Hi Roman,
On 26.03.20 15:08, Roman Iten wrote:
I'm lost and would appreciate some inspiration on how to further debug a problem in a scenario that is similar to `run/depot_query`.
can you please share which Genode version you are using? I particular, I want to ensure that you are using commit [1]. (it would not explain the different behavior between x86_64 and ARM though)
[1] https://github.com/genodelabs/genode/commit/f85ec313de2cb723b1ca004866f03163...
For investigating issues like this, I usually start with looking at the page-fault address. What does 'dmesg' tell you? If the address lies within the stack area, the issue might be a stack overflow. If the address is very small, it would hint at a de-referenced null pointer. What is the code around the faulting instruction pointer doing (using 'objdump -lSd' on the faulting binary and searching for the instruction pointer)?

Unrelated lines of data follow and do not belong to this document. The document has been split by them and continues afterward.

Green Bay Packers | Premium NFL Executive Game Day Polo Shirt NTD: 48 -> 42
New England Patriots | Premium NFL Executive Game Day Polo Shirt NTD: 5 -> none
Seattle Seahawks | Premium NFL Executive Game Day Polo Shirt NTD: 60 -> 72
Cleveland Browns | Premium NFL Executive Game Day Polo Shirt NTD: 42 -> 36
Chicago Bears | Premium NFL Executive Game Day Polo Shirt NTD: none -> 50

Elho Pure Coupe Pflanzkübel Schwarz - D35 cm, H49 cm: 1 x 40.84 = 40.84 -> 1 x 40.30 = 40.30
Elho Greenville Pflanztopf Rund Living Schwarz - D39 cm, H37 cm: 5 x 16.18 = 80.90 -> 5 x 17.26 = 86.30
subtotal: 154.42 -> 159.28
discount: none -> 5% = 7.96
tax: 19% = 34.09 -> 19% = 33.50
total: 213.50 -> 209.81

Since you are using base-linux, have you tried obtaining a backtrace via the GNU debugger? You may find the steps given at [2] useful.
[2] https://genodians.org/ssumpf/2019-04-26-java-gdb
I vaguely remember that you have tweaked the tool chain for base-linux on ARM using hard fp. Does the problem also occur with the original tool chain? I'm asking just to rule out tricky tool-chain-related technicalities.

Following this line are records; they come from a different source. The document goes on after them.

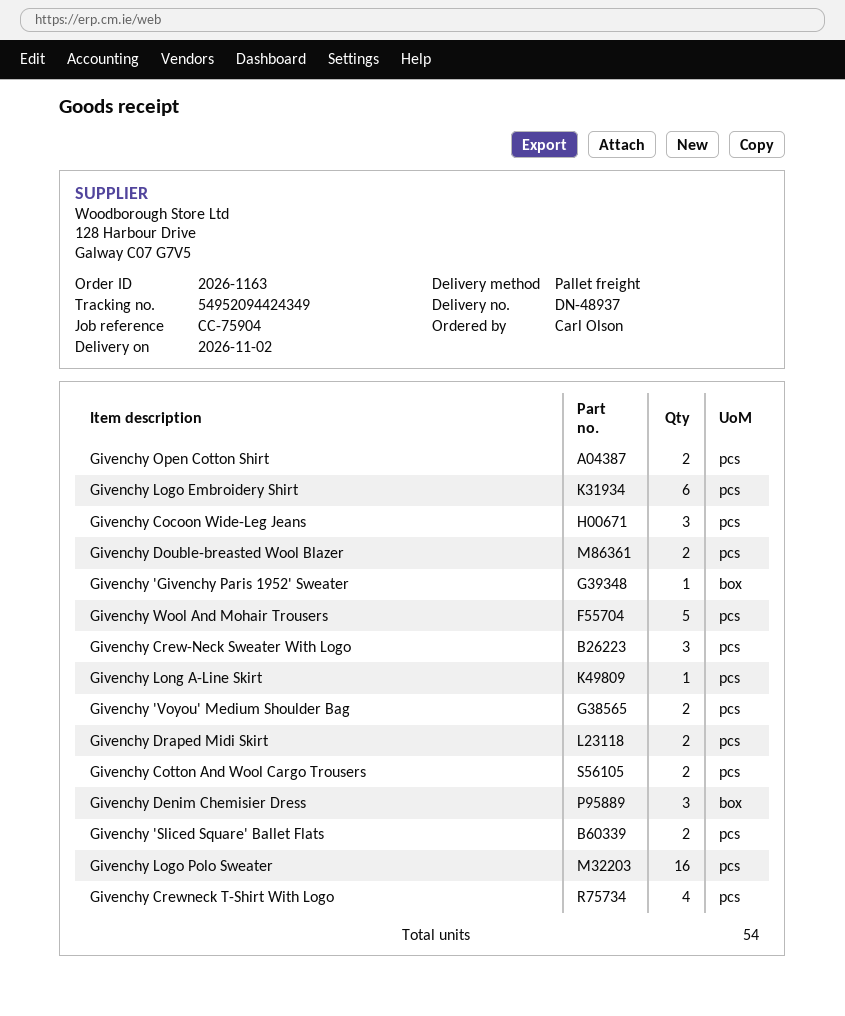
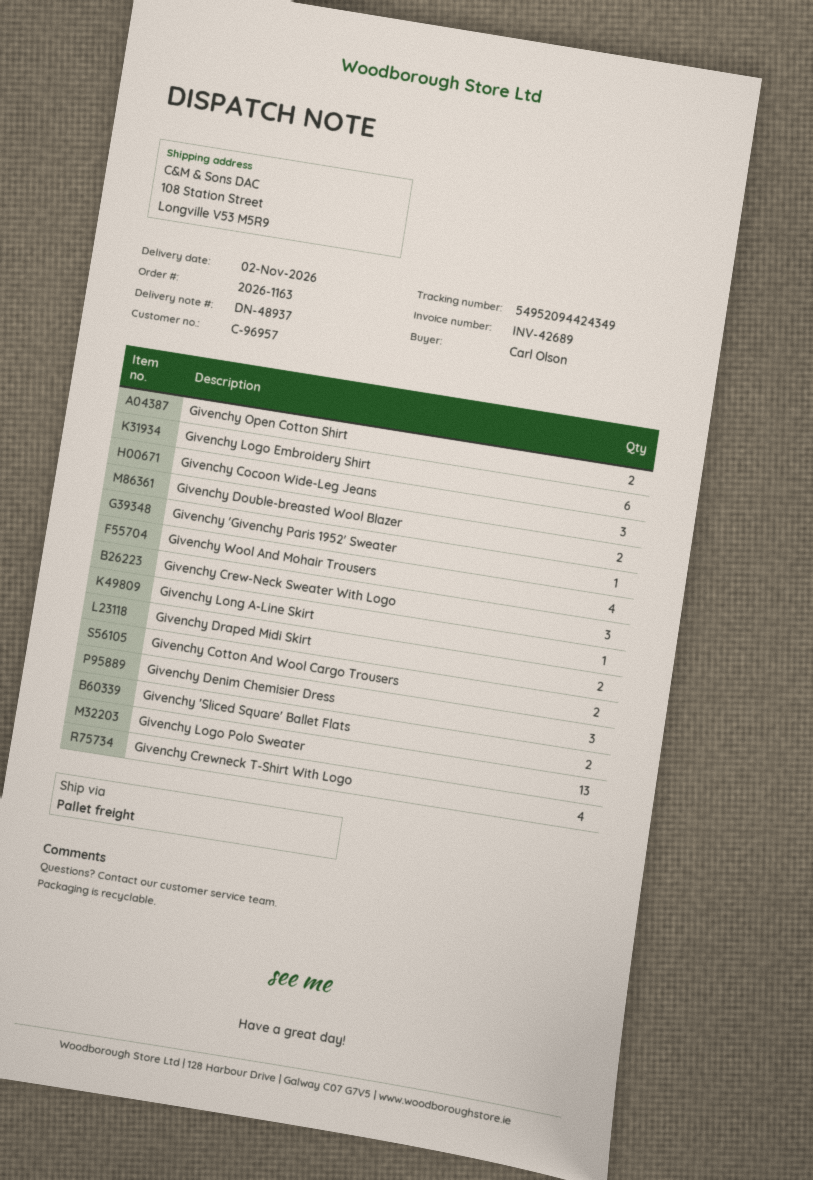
Givenchy Wool And Mohair Trousers: 5 -> 4
Givenchy 'Voyou' Medium Shoulder Bag: 2 -> none
Givenchy Logo Polo Sweater: 16 -> 13

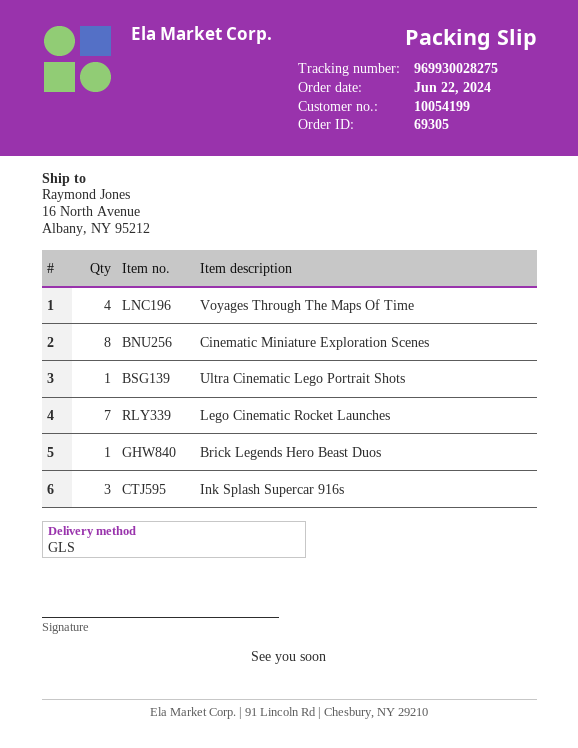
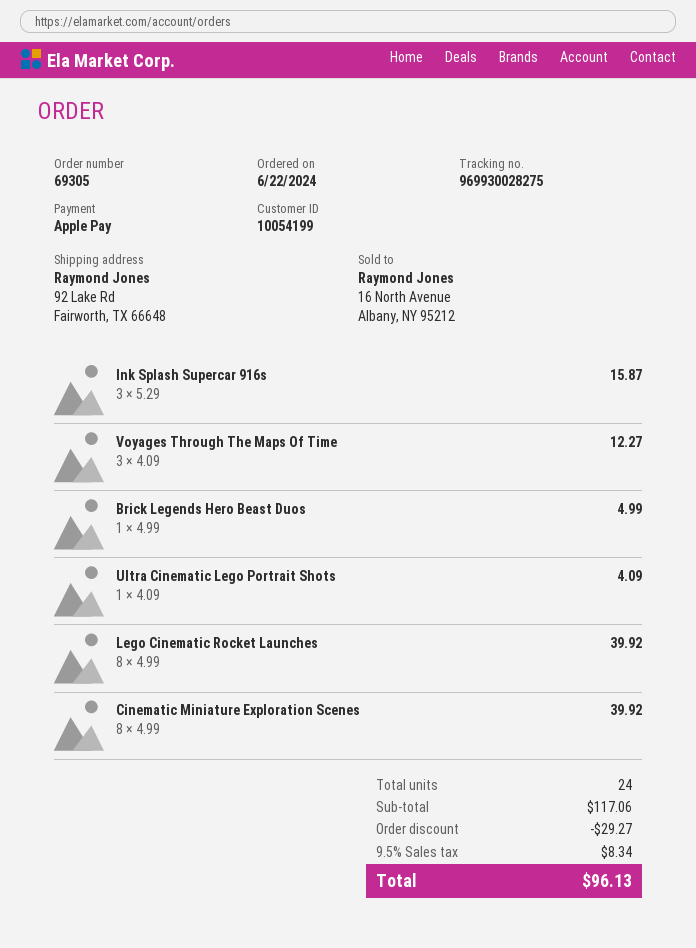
ship to: 16 North Avenue, Albany, NY 95212 -> 92 Lake Rd, Fairworth, TX 66648
Voyages Through The Maps Of Time: 4 -> 3
Lego Cinematic Rocket Launches: 7 -> 8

Is the problem deterministic? If yes, have you tried the same scenario (same binaries) on another ARM kernel, e.g., base-hw on pbxa9? By cross-correlating different kernels, you can see whether the problem is specific to Linux or generally applies to 32-bit ARM.

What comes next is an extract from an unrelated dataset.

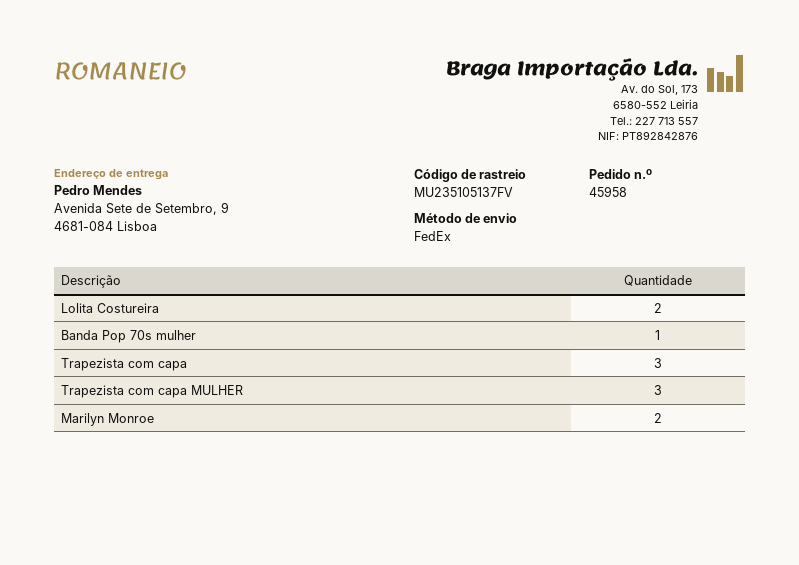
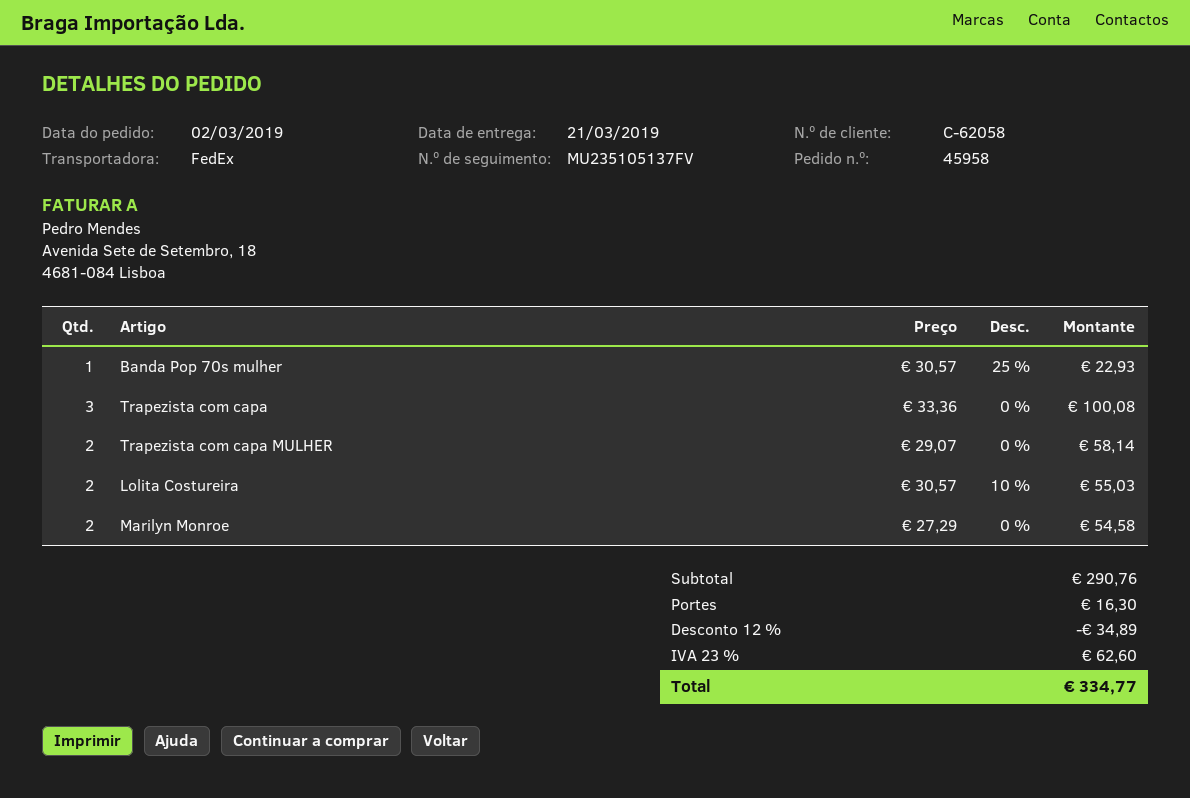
Trapezista com capa MULHER: 3 -> 2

You mention that the problem occurs with one particular deploy.config but not with another. So you may try gradually turning the one (bad) version into the other (good) and see when it stops breaking (bisecting the issue). Similarly, you could try reducing the "bad" configuration as far as possible while the problem persists, eventually reaching a minimal test case.
Good luck! Norman